**Task to complete:** Your answer should be the lines below from the one holding "28px; top: 38px;" through the one holding "-439,20 +439,21 @@", copied exactly and with nothing else.

BEGIN Extracted records

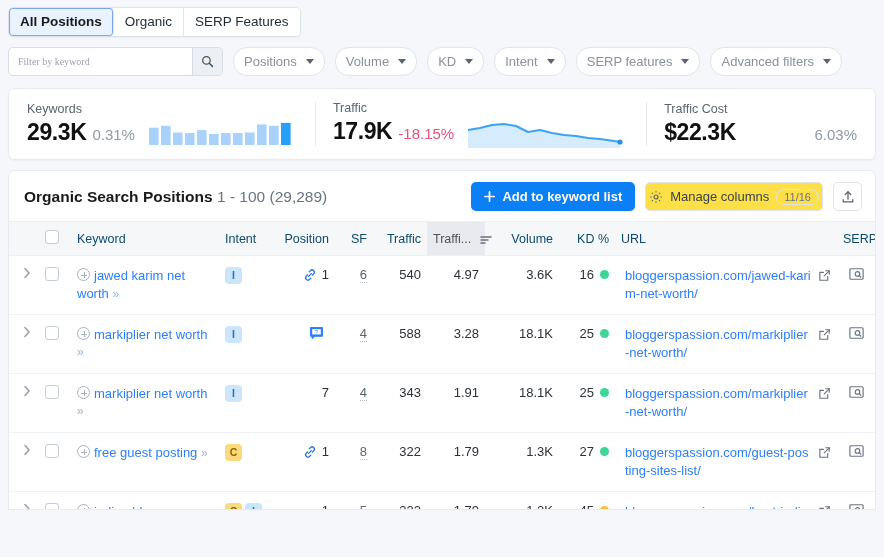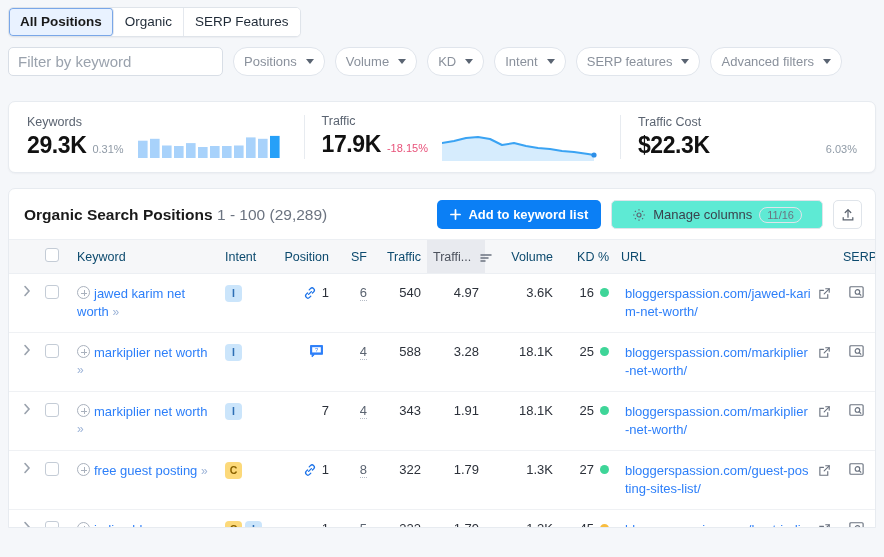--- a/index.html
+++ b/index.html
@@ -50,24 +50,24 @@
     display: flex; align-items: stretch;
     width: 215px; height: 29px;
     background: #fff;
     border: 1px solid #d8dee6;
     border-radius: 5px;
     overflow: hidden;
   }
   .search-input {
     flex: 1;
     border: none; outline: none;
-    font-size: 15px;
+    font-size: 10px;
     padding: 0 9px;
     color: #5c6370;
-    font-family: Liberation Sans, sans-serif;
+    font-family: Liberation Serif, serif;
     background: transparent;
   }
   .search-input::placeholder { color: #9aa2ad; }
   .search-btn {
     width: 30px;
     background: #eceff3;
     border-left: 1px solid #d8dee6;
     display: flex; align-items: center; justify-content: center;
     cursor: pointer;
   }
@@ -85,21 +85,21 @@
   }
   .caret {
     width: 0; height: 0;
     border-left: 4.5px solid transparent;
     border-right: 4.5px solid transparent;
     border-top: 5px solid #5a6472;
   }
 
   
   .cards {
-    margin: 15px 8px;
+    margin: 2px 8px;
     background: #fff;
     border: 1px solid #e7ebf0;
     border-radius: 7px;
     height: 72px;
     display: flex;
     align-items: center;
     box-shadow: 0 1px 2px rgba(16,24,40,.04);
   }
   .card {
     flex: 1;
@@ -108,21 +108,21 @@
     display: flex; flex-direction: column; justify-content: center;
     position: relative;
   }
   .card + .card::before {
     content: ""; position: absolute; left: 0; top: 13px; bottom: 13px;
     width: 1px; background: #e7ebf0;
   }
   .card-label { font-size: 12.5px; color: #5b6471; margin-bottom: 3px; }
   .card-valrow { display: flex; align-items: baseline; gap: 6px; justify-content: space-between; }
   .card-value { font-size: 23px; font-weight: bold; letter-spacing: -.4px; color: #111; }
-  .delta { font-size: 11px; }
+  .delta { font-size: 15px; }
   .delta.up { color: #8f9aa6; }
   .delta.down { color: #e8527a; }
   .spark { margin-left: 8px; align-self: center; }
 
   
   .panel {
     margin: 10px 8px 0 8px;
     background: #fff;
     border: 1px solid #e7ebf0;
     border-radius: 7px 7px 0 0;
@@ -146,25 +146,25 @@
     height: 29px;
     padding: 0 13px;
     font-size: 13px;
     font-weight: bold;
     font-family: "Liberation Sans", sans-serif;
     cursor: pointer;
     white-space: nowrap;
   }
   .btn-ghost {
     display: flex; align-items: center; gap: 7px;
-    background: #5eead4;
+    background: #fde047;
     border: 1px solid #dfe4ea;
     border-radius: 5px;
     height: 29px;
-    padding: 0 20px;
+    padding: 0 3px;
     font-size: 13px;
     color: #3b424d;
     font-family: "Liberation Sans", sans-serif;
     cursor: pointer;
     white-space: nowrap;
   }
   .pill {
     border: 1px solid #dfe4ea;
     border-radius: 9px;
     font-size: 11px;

END Extracted records
BEGIN Extracted records

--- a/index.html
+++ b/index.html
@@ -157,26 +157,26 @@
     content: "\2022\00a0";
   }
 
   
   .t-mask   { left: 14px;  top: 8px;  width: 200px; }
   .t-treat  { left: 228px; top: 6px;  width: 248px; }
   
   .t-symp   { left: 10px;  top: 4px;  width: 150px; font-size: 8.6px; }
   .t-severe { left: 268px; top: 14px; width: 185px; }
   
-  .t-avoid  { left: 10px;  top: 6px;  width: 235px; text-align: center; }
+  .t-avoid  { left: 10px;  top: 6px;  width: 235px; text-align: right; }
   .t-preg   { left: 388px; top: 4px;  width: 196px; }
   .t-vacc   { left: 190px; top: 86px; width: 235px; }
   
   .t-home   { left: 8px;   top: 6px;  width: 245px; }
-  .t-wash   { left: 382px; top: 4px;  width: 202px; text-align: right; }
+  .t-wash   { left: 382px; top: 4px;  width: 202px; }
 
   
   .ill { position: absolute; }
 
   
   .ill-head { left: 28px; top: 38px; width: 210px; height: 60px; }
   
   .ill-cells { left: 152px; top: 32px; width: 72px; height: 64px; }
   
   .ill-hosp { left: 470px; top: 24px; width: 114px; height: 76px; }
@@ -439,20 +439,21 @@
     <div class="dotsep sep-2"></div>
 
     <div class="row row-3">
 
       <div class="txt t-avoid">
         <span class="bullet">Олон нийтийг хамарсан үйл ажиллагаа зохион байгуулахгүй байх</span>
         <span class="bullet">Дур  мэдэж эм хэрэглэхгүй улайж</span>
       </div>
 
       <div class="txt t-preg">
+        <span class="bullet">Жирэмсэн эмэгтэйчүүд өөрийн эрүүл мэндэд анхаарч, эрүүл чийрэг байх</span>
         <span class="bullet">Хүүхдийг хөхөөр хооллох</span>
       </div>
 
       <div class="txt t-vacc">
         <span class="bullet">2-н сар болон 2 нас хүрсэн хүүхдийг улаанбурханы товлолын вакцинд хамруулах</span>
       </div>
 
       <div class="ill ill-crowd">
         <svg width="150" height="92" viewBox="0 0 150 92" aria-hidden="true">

END Extracted records
BEGIN Extracted records

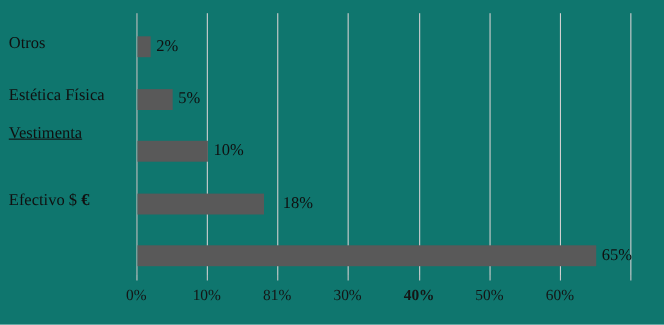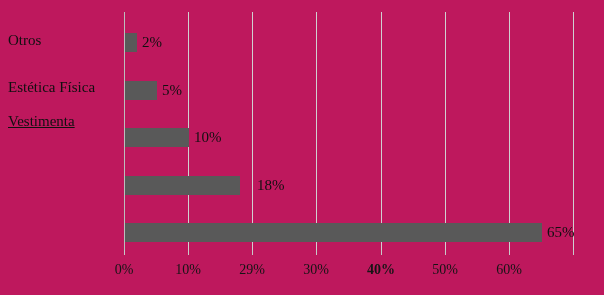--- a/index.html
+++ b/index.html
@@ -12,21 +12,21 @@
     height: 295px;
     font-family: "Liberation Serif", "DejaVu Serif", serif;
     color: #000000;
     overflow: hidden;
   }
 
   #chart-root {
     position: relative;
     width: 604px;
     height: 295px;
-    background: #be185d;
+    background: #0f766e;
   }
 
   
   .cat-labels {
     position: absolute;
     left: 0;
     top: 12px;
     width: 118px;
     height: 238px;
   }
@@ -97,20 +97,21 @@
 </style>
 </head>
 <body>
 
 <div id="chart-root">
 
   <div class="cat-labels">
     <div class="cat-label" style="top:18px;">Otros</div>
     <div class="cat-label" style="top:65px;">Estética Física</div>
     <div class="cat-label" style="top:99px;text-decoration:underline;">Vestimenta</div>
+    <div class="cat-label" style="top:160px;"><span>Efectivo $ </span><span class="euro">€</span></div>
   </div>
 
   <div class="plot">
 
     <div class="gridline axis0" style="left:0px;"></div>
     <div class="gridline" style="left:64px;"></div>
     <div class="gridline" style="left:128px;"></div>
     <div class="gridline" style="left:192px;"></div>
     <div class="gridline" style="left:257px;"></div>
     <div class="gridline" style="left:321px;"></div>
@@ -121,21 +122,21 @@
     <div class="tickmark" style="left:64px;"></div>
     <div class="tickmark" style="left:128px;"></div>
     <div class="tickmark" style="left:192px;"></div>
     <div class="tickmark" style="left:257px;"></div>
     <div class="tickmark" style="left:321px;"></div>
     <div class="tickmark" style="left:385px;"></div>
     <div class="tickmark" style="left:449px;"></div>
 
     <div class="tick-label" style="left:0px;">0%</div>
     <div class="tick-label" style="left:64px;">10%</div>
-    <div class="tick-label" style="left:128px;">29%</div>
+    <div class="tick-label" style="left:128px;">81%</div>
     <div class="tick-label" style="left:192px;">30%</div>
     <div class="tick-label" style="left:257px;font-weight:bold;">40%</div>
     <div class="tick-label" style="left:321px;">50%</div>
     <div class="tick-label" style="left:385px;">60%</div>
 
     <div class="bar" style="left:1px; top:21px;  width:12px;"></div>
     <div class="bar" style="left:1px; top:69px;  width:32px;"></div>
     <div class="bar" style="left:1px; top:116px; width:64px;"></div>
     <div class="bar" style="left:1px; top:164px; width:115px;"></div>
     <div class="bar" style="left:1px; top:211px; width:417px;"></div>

END Extracted records

**The answer:**
   .ill-head { left: 28px; top: 38px; width: 210px; height: 60px; }
   
   .ill-cells { left: 152px; top: 32px; width: 72px; height: 64px; }
   
   .ill-hosp { left: 470px; top: 24px; width: 114px; height: 76px; }
@@ -439,20 +439,21 @@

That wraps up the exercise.